Two young women from the Zindagii Shoista project. Photo: Aziz Sattori.
I first met Farzona a couple of years ago, when she joined a violence prevention project that I have been working on. In her mid-30s at the time, she suffered from severe headaches and anxiety after years of domestic abuse and malnutrition.
Now, Farzona says she has a full dastarkhan’(table of bread) and never struggles to feed her family. She has her own small bakery business and says that her relationship with her husband is now much better as they are both focused on trying to earn money.
Farzona is one of many of women whose family life has radically improved thanks to a new international aid-funded programme called Zindagii Shoista (Tajik for ‘living with dignity’) which takes a holistic approach to preventing domestic violence by addressing family relationships and ways to earn money, involving both men and women of different generations.

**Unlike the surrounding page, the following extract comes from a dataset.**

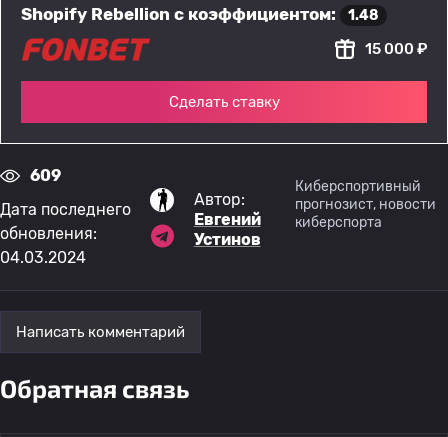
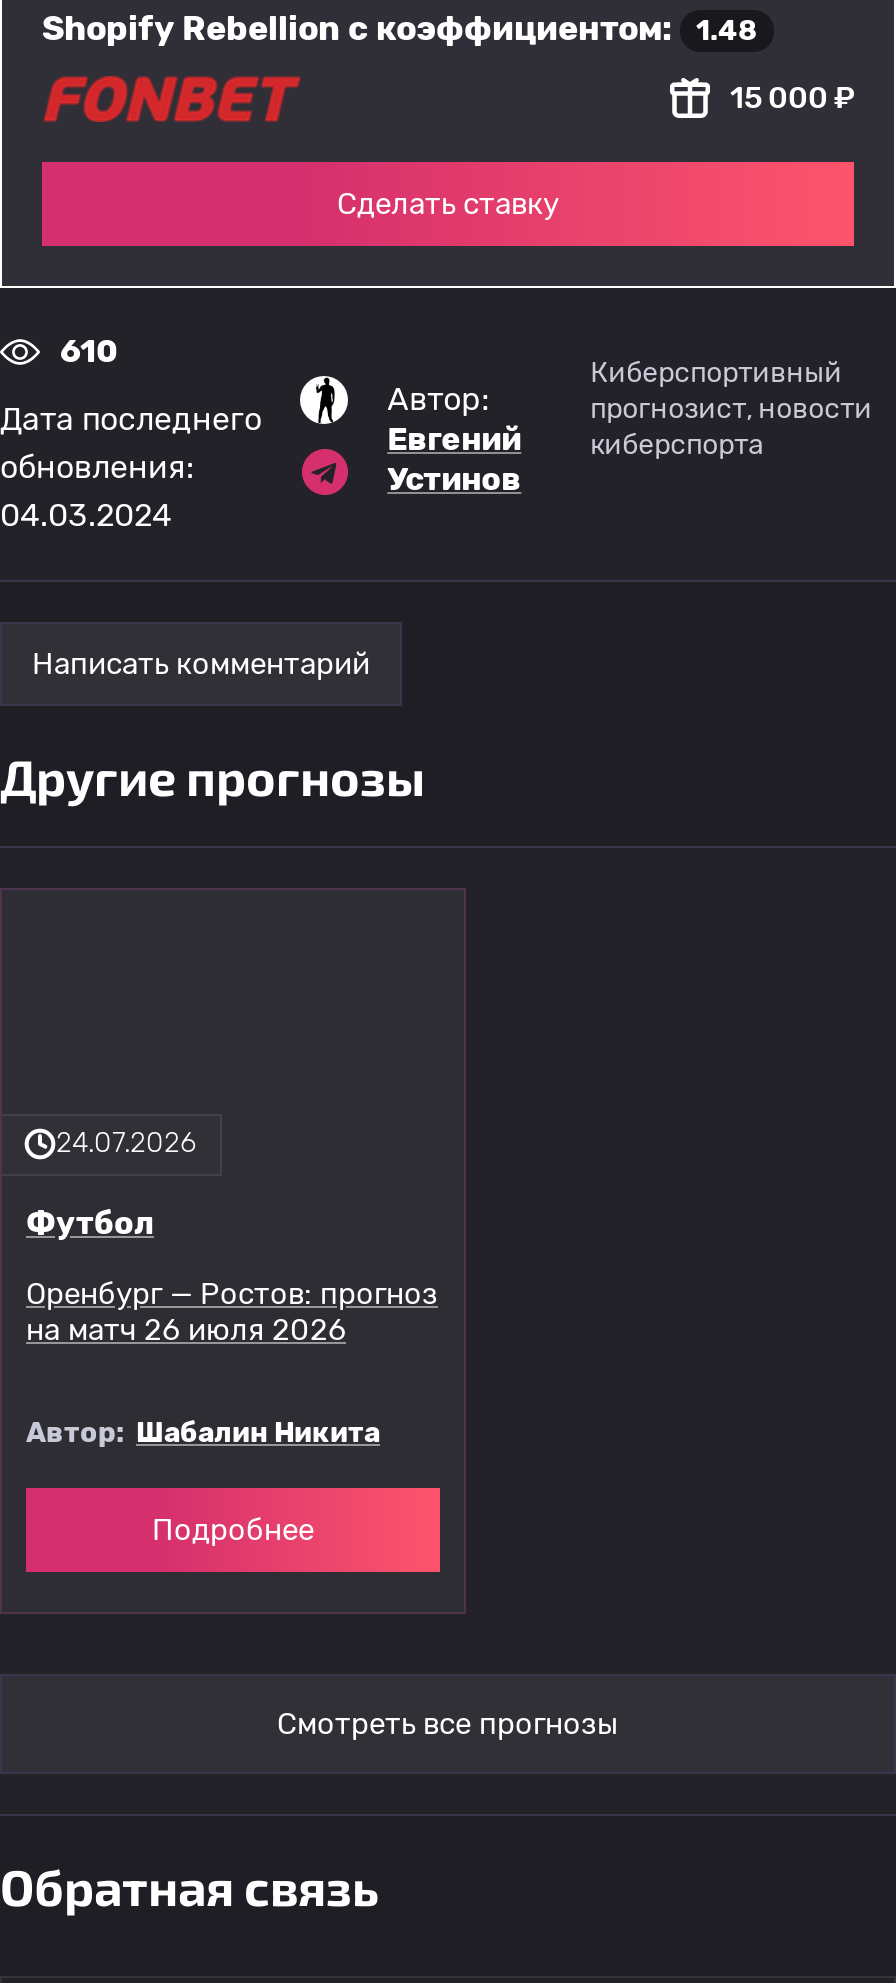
[30,166,61,185] 609 -> [60,332,118,370] 610
none -> [0,746,426,806] Другие прогнозы
none -> [26,1126,438,1549] 24.07.2026 | Футбол | Оренбург — Ростов: прогноз | на матч 26 июля 2026 | Автор: Шабалин Никита | Подробнее
none -> [277,1707,619,1743] Смотреть все прогнозы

Zindagii Shoista was informed by research which revealed the extent of violence and discrimination experienced by many young, married Tajik women at the hands of their husbands and in-laws, often in the context of rural poverty.
This project was funded by UK aid, but led by civil society groups – the global peace-building organisation International Alert, and the human rights NGO CESVI, alongside their partners in Tajikistan FARODIS and Women of the Orient.
The 18-month programme showed that when families work together to address gender imbalances at home, and find new ways to make money, it can have a genuine, positive, long-term impact on household earnings, food security, and violence against women.
Microfinance initiatives, cash transfer programmes and poverty reduction initiatives to end violence against women are not new, and they are not effective in all situations. But family-based projects like this one in Tajikistan achieve surprisingly positive results within relatively short periods of time.
Through the course of the project, the percentage of women reporting intimate partner violence halved and food insecurity for women reduced by two-thirds.
Through the course of the programme, the percentage of women reporting intimate partner violence halved. Food insecurity for women reduced by two-thirds, and the proportion of women earning money increased fourfold. Meanwhile, reports of depression in women nearly halved and depression in men more than halved.
This complex family-based programme tackled two critical factors that lead to violence against women and girls: patriarchal social norms and practices, and poverty.
Zindagii Shoista beneficiaries at the spring craft market in Dushanbe. Photo: Rachel Jewkes.
Zindagii Shoistawe’s success was thanks to its careful design, strong foundation of research evidence, and coherent theory of how change happens. It was rooted in gender and power theories, adapted for the Tajik situation, which is one of several contexts in which older women join men in oppressing young women.
Most projects to prevent violence against women through their economic empowerment have not worked with men to change their violent behaviour.
Instead, they have focused on strengthening women’s sense of self, providing values clarification and sisterly support. The availability of money as a result of these projects has also reduced conflict in the home – and being able to pay for things has elevated women’s status in the family.
But, while ‘sisters doing it for themselves’ is an appealing idea, it does not address the fundamental reality that violence against women is perpetrated in order to sustain patriarchal power relations.
While ‘sisters doing it for themselves’ is an appealing idea, it does not address the fundamental reality that violence against women is perpetrated in order to sustain patriarchal power relations.
Women’s economic empowerment projects may alter power dynamics family by family, by changing the position of women in the home. But we know little or nothing of the long-term, societal impact of these interventions.
In a recent South African study, cash transfers (direct payments of money) to teenage girls were shown to delay dating and thus their exposure to potential intimate partner violence.
But dating is rarely delayed for very long, and it’s hard to know whether the ‘protective effect’ of such projects will be sustained. Projects like this don’t even try to change ideas about gender equality. If this happens, it’s an often untracked side-effect.
What happens when the cash transfers programme ends? When the microloans company folds or moves to other villages? What happens to the daughters and sons of women in these economic empowerment projects, and whether they experience domestic violence?
Violence against women is pervasive, but it can end. Projects like Zindagii Shoista, that involve both men and women, are more likely to have the greatest long-term benefit. In Rwanda, the Indashyikirwa project works with couples to reduce violence in this historically-traumatised population, and has also had impressive, positive results.
For lasting change, it is best to work with both men and women to prevent violence. We know this from research and experience. But whether this knowledge can be put into practice depends on whether we can garner real political commitment – and whether national governments, and international donors, will come to the table with the substantial investment that is required.